Data:
══════
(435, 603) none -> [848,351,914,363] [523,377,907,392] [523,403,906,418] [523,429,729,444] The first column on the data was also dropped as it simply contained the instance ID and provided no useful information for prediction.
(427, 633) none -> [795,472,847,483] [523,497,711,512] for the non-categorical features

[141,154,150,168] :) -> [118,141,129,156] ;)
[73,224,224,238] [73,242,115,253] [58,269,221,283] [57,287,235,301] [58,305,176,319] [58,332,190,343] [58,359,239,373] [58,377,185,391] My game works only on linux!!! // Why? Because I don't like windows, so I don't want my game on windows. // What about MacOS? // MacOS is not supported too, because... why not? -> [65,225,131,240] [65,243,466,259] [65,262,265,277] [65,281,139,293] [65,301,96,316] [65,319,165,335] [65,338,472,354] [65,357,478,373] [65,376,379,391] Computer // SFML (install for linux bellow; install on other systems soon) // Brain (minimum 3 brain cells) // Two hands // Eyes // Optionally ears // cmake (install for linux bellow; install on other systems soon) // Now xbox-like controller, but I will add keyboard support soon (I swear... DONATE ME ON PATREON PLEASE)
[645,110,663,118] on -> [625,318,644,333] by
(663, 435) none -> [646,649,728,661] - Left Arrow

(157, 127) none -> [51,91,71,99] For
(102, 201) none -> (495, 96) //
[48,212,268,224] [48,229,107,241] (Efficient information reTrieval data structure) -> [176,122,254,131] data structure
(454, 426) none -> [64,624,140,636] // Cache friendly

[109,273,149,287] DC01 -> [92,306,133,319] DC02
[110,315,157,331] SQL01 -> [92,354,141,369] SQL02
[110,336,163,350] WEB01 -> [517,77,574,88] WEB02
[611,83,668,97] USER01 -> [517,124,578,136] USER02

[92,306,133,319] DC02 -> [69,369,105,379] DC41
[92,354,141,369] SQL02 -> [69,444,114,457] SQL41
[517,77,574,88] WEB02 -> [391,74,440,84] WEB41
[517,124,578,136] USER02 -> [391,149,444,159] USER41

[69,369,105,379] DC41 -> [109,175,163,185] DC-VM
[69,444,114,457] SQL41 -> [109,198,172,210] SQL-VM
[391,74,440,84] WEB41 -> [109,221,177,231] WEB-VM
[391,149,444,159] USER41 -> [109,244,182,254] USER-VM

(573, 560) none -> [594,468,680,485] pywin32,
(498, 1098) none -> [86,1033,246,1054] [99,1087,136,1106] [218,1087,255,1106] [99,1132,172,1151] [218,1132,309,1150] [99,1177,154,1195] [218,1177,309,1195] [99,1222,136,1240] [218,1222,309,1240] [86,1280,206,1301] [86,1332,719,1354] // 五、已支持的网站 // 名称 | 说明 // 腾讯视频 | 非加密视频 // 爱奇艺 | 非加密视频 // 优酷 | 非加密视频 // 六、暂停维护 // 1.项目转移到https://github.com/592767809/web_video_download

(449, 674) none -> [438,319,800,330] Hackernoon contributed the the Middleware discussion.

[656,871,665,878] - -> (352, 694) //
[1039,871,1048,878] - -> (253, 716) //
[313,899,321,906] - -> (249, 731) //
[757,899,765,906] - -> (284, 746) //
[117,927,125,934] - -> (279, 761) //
══════
Assignment: Retype the records above in full, with no differences.

Task answer:
(435, 603) none -> [848,351,914,363] [523,377,907,392] [523,403,906,418] [523,429,729,444] The first column on the data was also dropped as it simply contained the instance ID and provided no useful information for prediction.
(427, 633) none -> [795,472,847,483] [523,497,711,512] for the non-categorical features

[141,154,150,168] :) -> [118,141,129,156] ;)
[73,224,224,238] [73,242,115,253] [58,269,221,283] [57,287,235,301] [58,305,176,319] [58,332,190,343] [58,359,239,373] [58,377,185,391] My game works only on linux!!! // Why? Because I don't like windows, so I don't want my game on windows. // What about MacOS? // MacOS is not supported too, because... why not? -> [65,225,131,240] [65,243,466,259] [65,262,265,277] [65,281,139,293] [65,301,96,316] [65,319,165,335] [65,338,472,354] [65,357,478,373] [65,376,379,391] Computer // SFML (install for linux bellow; install on other systems soon) // Brain (minimum 3 brain cells) // Two hands // Eyes // Optionally ears // cmake (install for linux bellow; install on other systems soon) // Now xbox-like controller, but I will add keyboard support soon (I swear... DONATE ME ON PATREON PLEASE)
[645,110,663,118] on -> [625,318,644,333] by
(663, 435) none -> [646,649,728,661] - Left Arrow

(157, 127) none -> [51,91,71,99] For
(102, 201) none -> (495, 96) //
[48,212,268,224] [48,229,107,241] (Efficient information reTrieval data structure) -> [176,122,254,131] data structure
(454, 426) none -> [64,624,140,636] // Cache friendly

[109,273,149,287] DC01 -> [92,306,133,319] DC02
[110,315,157,331] SQL01 -> [92,354,141,369] SQL02
[110,336,163,350] WEB01 -> [517,77,574,88] WEB02
[611,83,668,97] USER01 -> [517,124,578,136] USER02

[92,306,133,319] DC02 -> [69,369,105,379] DC41
[92,354,141,369] SQL02 -> [69,444,114,457] SQL41
[517,77,574,88] WEB02 -> [391,74,440,84] WEB41
[517,124,578,136] USER02 -> [391,149,444,159] USER41

[69,369,105,379] DC41 -> [109,175,163,185] DC-VM
[69,444,114,457] SQL41 -> [109,198,172,210] SQL-VM
[391,74,440,84] WEB41 -> [109,221,177,231] WEB-VM
[391,149,444,159] USER41 -> [109,244,182,254] USER-VM

(573, 560) none -> [594,468,680,485] pywin32,
(498, 1098) none -> [86,1033,246,1054] [99,1087,136,1106] [218,1087,255,1106] [99,1132,172,1151] [218,1132,309,1150] [99,1177,154,1195] [218,1177,309,1195] [99,1222,136,1240] [218,1222,309,1240] [86,1280,206,1301] [86,1332,719,1354] // 五、已支持的网站 // 名称 | 说明 // 腾讯视频 | 非加密视频 // 爱奇艺 | 非加密视频 // 优酷 | 非加密视频 // 六、暂停维护 // 1.项目转移到https://github.com/592767809/web_video_download

(449, 674) none -> [438,319,800,330] Hackernoon contributed the the Middleware discussion.

[656,871,665,878] - -> (352, 694) //
[1039,871,1048,878] - -> (253, 716) //
[313,899,321,906] - -> (249, 731) //
[757,899,765,906] - -> (284, 746) //
[117,927,125,934] - -> (279, 761) //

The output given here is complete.